Top of RECORDS SUPPLIED

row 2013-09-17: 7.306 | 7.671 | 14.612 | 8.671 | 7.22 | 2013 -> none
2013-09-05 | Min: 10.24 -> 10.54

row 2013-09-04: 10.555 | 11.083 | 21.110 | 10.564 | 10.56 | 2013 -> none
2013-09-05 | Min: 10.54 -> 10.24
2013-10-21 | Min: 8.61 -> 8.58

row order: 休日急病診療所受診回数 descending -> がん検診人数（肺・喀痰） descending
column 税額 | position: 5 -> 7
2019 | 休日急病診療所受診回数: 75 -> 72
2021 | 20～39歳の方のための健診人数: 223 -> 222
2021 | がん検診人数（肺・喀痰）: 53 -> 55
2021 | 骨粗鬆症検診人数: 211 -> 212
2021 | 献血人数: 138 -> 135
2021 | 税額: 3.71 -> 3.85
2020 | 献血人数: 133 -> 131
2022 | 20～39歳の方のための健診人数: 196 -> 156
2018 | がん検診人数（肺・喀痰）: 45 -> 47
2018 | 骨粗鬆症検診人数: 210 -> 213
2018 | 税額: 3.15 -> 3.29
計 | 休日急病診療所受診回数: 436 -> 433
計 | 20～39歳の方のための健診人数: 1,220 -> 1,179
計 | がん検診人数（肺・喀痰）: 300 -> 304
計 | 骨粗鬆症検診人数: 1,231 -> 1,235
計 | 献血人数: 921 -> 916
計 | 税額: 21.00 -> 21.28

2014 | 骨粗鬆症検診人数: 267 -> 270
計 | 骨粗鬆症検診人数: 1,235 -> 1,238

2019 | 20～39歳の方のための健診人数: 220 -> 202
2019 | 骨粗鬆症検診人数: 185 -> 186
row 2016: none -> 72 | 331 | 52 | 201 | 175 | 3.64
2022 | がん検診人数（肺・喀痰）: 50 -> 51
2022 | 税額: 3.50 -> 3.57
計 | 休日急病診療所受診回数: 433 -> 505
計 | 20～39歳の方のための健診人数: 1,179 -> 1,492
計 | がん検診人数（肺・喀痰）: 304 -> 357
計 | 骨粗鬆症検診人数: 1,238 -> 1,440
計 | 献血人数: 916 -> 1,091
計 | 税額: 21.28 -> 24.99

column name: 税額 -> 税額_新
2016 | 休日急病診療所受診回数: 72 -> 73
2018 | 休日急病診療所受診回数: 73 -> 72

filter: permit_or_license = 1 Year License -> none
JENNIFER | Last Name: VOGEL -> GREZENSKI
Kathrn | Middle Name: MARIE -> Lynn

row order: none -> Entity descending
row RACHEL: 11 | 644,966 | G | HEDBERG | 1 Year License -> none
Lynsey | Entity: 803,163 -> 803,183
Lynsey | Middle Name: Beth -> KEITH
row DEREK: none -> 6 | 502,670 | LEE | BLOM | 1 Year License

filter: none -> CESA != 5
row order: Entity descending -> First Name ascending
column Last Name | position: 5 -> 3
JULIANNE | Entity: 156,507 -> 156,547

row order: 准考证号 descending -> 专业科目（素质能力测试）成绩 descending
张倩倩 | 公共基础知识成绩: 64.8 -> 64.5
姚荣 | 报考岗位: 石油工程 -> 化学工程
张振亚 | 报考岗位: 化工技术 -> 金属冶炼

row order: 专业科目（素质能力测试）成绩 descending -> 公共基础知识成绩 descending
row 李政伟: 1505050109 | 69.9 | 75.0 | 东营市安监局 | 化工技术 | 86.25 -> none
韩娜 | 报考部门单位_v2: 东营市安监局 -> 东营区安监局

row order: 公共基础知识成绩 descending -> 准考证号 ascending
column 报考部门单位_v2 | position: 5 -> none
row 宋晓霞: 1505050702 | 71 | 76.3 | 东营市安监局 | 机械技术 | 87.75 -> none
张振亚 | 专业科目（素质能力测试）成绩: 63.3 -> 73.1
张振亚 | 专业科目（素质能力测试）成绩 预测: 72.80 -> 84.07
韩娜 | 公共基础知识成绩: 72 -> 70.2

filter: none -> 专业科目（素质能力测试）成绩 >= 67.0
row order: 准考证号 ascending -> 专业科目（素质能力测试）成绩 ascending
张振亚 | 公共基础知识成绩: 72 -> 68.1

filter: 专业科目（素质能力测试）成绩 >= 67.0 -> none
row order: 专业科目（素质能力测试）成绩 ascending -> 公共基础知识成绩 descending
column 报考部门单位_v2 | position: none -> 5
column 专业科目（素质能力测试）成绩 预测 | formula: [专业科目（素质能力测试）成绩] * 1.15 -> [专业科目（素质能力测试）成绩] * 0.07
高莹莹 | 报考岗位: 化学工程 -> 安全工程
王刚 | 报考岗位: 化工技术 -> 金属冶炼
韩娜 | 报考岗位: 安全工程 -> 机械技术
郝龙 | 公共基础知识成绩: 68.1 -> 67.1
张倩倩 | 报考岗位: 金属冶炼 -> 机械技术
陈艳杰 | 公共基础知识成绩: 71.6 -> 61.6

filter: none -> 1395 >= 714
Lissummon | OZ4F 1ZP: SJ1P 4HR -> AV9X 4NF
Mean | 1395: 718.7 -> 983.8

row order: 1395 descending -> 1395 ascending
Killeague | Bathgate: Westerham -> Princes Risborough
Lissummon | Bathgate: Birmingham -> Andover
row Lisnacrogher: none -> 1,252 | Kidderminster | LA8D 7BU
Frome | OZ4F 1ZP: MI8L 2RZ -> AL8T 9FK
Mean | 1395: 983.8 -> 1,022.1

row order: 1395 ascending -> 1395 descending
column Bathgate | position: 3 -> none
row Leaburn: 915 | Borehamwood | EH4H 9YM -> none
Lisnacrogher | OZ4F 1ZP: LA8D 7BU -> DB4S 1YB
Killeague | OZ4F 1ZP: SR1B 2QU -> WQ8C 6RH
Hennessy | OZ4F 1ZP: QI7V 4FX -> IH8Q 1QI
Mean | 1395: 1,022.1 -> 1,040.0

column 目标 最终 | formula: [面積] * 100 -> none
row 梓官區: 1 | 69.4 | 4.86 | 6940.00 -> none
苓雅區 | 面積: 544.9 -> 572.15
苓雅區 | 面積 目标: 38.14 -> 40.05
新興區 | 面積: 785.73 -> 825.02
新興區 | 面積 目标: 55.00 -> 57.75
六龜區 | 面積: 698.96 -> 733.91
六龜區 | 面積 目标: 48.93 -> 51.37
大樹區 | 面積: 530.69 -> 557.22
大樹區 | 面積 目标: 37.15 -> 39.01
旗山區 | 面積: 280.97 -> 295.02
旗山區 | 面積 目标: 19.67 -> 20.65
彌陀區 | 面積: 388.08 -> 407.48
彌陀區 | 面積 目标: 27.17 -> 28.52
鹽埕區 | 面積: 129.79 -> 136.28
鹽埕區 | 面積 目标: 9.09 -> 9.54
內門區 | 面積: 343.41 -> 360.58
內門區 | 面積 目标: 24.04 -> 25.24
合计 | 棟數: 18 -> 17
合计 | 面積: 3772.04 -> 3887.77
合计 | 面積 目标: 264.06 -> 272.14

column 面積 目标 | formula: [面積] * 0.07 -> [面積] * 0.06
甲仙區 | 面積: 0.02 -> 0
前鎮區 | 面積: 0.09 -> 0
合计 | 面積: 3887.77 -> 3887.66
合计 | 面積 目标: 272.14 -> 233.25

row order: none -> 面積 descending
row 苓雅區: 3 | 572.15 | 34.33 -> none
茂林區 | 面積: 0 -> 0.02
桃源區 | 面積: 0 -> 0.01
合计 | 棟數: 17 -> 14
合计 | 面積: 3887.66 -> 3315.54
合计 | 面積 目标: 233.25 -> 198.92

Bottom of RECORDS SUPPLIED

WHAT TO PRODUCE:
Only one number is expected: the count of lines above that contain the string "Lynsey".

ANSWER SECTION:
2